# Work request
Below are records to reproduce in full; copy them exactly but keep the pictures out.

# Records shown
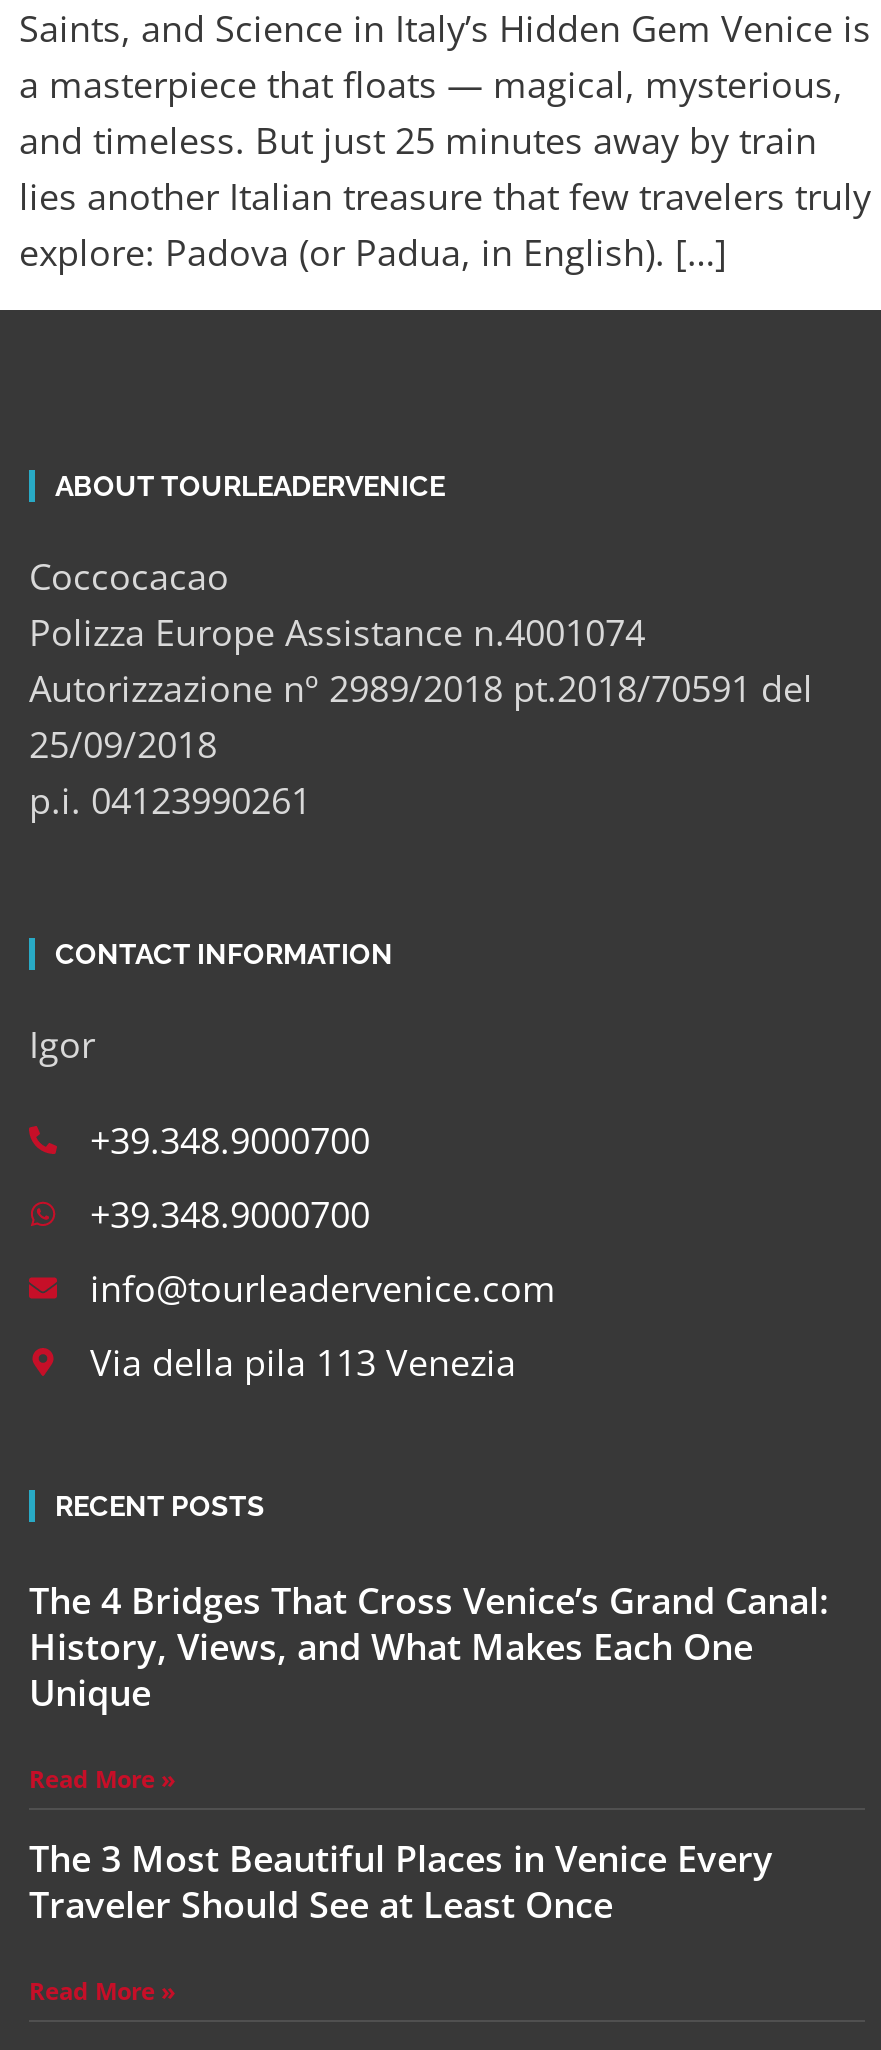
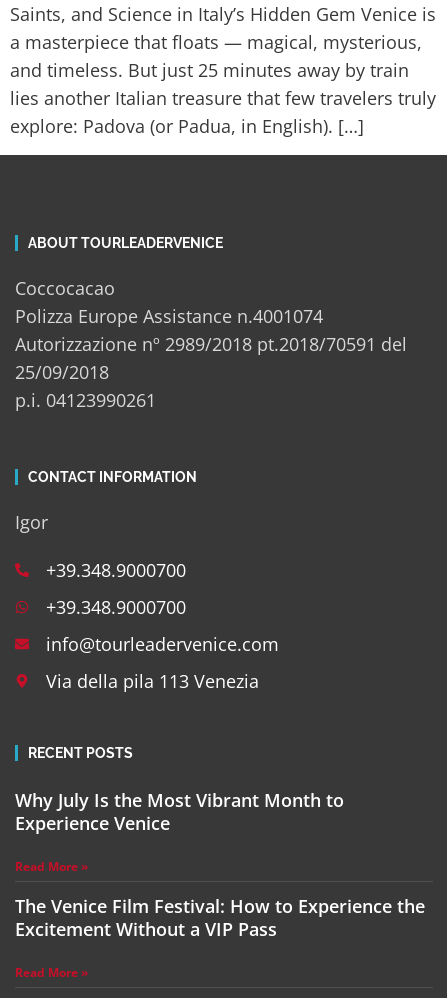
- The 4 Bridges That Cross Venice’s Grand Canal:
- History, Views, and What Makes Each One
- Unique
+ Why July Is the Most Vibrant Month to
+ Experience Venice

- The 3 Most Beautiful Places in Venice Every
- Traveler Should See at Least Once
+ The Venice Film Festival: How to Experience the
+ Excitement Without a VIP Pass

# Answer section
- The 4 Bridges That Cross Venice’s Grand Canal:
- History, Views, and What Makes Each One
- Unique
+ Why July Is the Most Vibrant Month to
+ Experience Venice

- The 3 Most Beautiful Places in Venice Every
- Traveler Should See at Least Once
+ The Venice Film Festival: How to Experience the
+ Excitement Without a VIP Pass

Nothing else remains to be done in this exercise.